Closed cukarthik closed 6 years ago
Thanks for providing this. Right now the code and documentation we provide is postgreSQL-centric. We did't have SQL Server or Oracle to test those systems.
In order to properly support SQL Server and perhaps Oracle, we would need revised documentation that breaks out the documentation and SQL code into database-specific tracks. Please feel free to do this and initiate a pull request.

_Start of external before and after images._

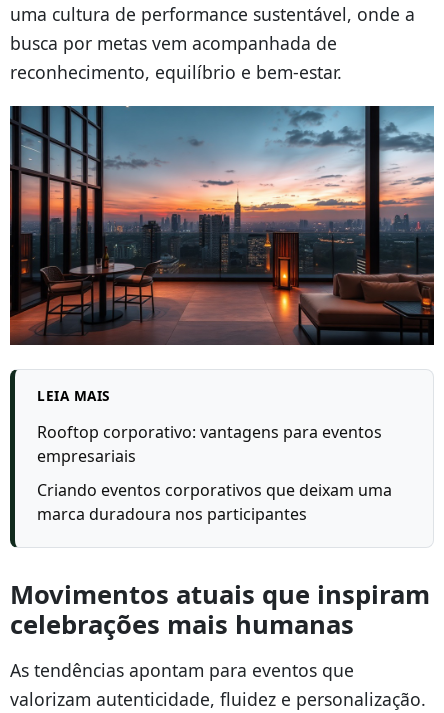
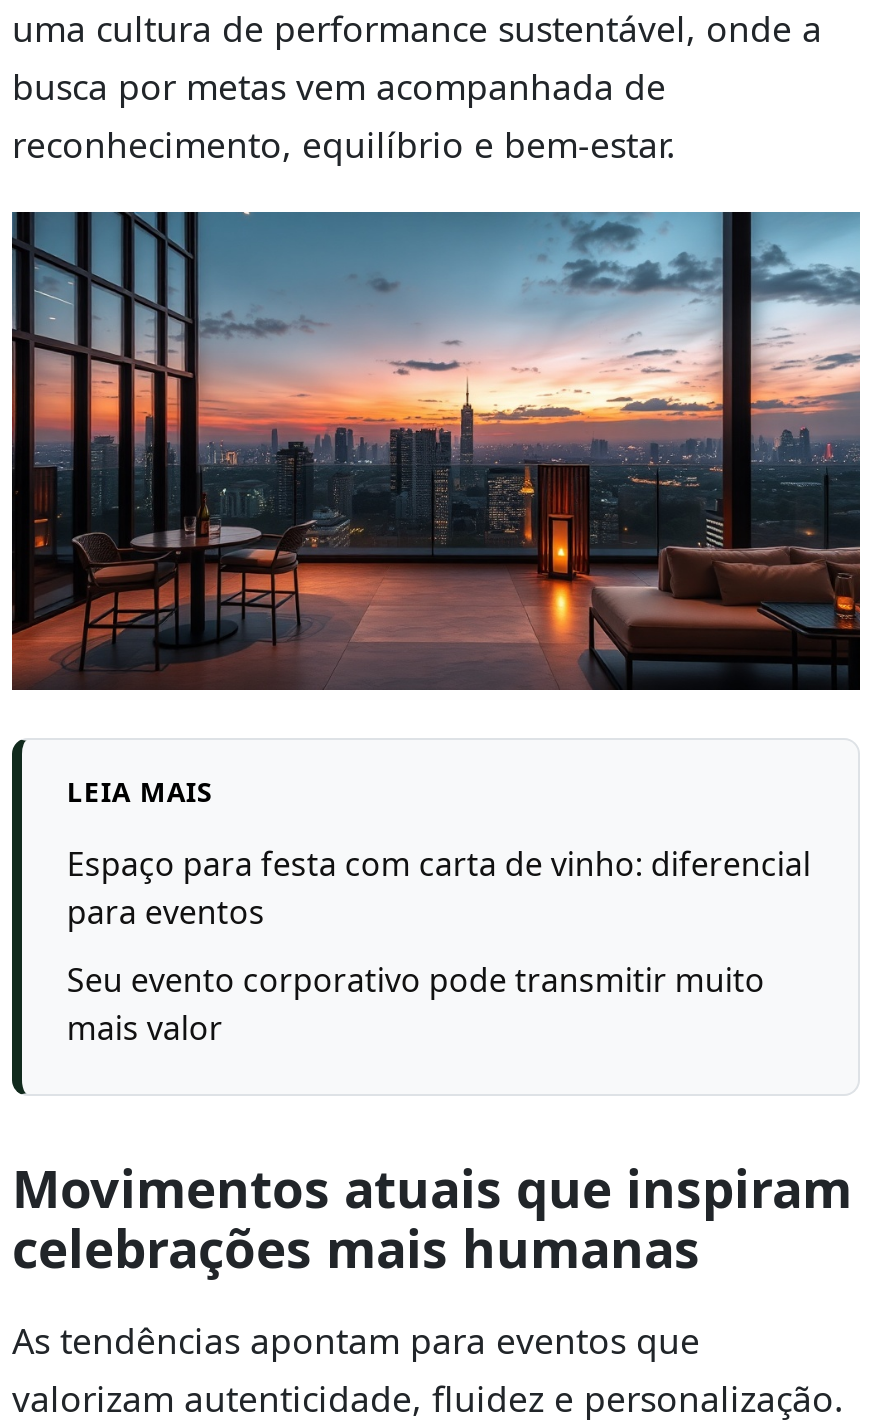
- Rooftop corporativo: vantagens para eventos
- empresariais
+ Espaço para festa com carta de vinho: diferencial
+ para eventos

- Criando eventos corporativos que deixam uma
- marca duradoura nos participantes
+ Seu evento corporativo pode transmitir muito
+ mais valor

Note, there are other repositories that we swiped from to include the SQL code we did, making small modifications to make everything work with OMOP V5.0.0. In the long run it would probably be better to not duplicate across repositories the code to create the database, load the data and vocabulary files, create indices and create constraints. We compromised on this to have most things you needed to get up and running with the synpuf data, but it is probably going to bite us in the long run.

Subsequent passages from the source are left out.